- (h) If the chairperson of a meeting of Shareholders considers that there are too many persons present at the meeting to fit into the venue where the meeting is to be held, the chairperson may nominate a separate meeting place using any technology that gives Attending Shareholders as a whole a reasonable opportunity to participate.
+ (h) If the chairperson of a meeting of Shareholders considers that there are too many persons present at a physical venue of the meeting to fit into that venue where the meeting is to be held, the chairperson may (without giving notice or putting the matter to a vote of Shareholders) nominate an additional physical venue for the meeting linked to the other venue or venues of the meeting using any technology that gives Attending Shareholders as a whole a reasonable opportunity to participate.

---

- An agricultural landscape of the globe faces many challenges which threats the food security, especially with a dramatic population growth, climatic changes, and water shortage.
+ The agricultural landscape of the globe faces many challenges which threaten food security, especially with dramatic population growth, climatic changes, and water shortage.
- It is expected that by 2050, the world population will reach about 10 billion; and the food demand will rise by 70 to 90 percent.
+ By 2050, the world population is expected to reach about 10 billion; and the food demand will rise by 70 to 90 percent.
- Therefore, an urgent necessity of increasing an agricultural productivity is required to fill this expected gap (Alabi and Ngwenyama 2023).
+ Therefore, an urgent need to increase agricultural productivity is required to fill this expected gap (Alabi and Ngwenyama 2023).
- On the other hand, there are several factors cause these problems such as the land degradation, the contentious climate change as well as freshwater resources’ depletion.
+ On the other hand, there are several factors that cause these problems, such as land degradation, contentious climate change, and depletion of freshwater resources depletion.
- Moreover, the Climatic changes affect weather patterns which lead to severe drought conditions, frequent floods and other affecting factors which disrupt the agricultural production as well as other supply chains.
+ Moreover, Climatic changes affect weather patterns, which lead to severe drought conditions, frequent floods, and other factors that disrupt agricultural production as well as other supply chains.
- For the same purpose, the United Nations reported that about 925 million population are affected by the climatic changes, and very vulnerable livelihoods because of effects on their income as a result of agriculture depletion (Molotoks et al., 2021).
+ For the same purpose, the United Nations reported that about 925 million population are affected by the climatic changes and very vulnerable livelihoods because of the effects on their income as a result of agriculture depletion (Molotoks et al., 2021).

### What to do
Each line above that includes the word "reported" is to be copied.

### Result for this exercise
- For the same purpose, the United Nations reported that about 925 million population are affected by the climatic changes, and very vulnerable livelihoods because of effects on their income as a result of agriculture depletion (Molotoks et al., 2021).
+ For the same purpose, the United Nations reported that about 925 million population are affected by the climatic changes and very vulnerable livelihoods because of the effects on their income as a result of agriculture depletion (Molotoks et al., 2021).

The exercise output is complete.